Determining what markdown parser, renderer, syntax highlighter to choose can be a tricky thing. One caveat that I had was that I wanted to work with React and wanting to render to React elements rather than just rendering to a big string and setting innerHTML.
There is one main reason for this and it's security. With innerHTML or dangerouslySetInnerHTML this opens up for user injected script tags that can compromise your users. This is generally an issue if you're accepting content from users to display to other users.
One specific case that is generally an area of conflict is syntax highlighting. Syntax highlighting is hard because you need to parse and understand different languages. That parsing needs to be turned into different DOM elements with css classes applied so that your CSS theme you've added will be applied.
There are some options but 2 main options out there are https://highlightjs.org/ and https://prismjs.com/. I found that highlightjs
has more support and examples but in general has very poor support for JSX. So I decided to go with PrismJS but ran into issues supporting that within a React environment.
That's where Unified, Remark, and Rehype comes into play. Lets look at what each of these does.
Unified is an interface for processing text with syntax trees and transforming between them. Creating an AST of the text it can be transformed by plugins. Remark is one of those plugins that will parse the markdown text into an AST that will let us apply other plugins and create an output. In our case we then transform remark to Rehype which turns that AST into HTML. We finally use the rehype-react
component to turn that HTML into React rather than a raw HTML string.
This ends up being a series of functions that you pipe your content to.
Now where does syntax highlighting fit into that flow? Well there is a plugin out there called rehype-prism however it's not recommended for browser usage because it includes syntax highlighting for every language via refractor. It would increase your bundle size 352kb (128kb GZipped). That's a lot!
So we'll create our own refractor prism highlighter!
This module was 100% pulled from https://github.com/mapbox/rehype-prism and modified to be able to support just the languages that I needed to support. However I'll still step through and talk about each bit that goes into creating it.

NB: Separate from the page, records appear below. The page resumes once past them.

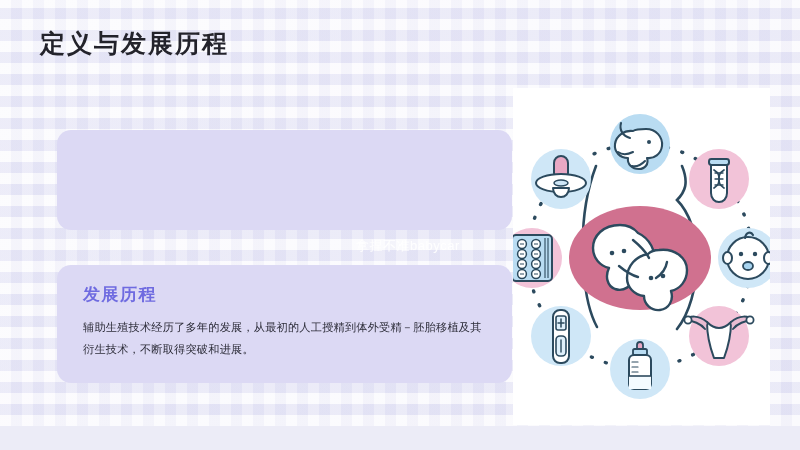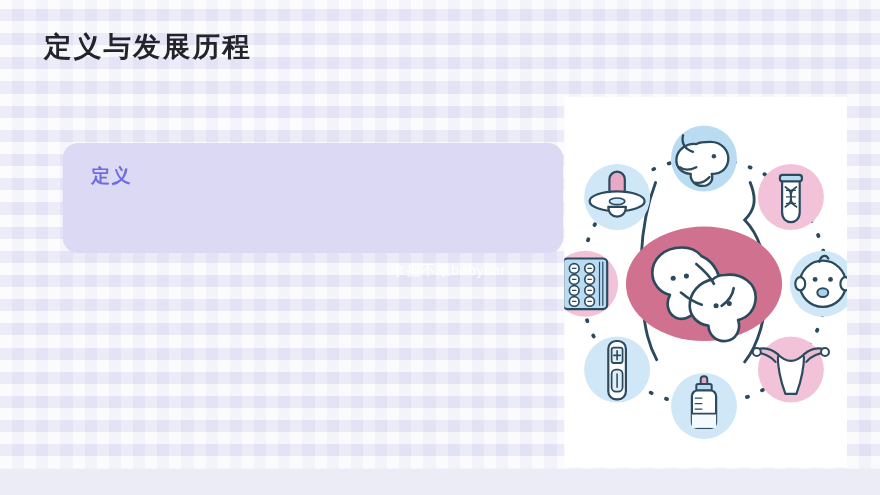--- a/index.html
+++ b/index.html
@@ -100,23 +100,26 @@
   }
 </style>
 </head>
 <body>
 
 <div id="slide">
 
   <div id="title">定义与发展历程</div>
 
   <div class="card" id="card-0">
-    <div class="card-heading">定义</div>
   </div>
 
+  <div class="card" id="card-1">
+    <div class="card-heading">发展历程</div>
+    <div class="card-body">辅助生殖技术经历了多年的发展，从最初的人工授精到体外受精－胚胎移植及其衍生技术，不断取得突破和进展。</div>
+  </div>
 
   <div id="watermark">拿捏不准babycar</div>
 
   <div id="illustration-panel">
     <svg id="illustration-svg" viewBox="0 0 282 337" xmlns="http://www.w3.org/2000/svg">
 
       <g>
         <circle cx="141" cy="168" r="112" fill="none" stroke="#2c4a5e" stroke-width="3.4" stroke-linecap="round" stroke-dasharray="1 14"></circle>
       </g>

First step let's follow the recommendation from refractor
and just pull in refractor/core
and the languages we want to support.
import refractor from "refractor/core"; import jsx from "refractor/lang/jsx"; import javascript from "refractor/lang/javascript"; import css from "refractor/lang/css"; import cssExtras from "refractor/lang/css-extras"; import jsExtras from "refractor/lang/js-extras"; import sql from "refractor/lang/sql"; import typescript from "refractor/lang/typescript"; import swift from "refractor/lang/swift"; import objectivec from "refractor/lang/objectivec"; import markdown from "refractor/lang/markdown"; import json from "refractor/lang/json"; refractor.register(jsx); refractor.register(json); refractor.register(typescript); refractor.register(javascript); refractor.register(css); refractor.register(cssExtras); refractor.register(jsExtras); refractor.register(sql); refractor.register(swift); refractor.register(objectivec); refractor.register(markdown); refractor.alias({ jsx: ["js"] });
Some of these have overlap. For example jsx
actually extends the javascript
module. So you get the benefits of js
and jsx
. I aliased the jsx
module to just js
so that I get benefits of JSX without changing much of my existing markdown.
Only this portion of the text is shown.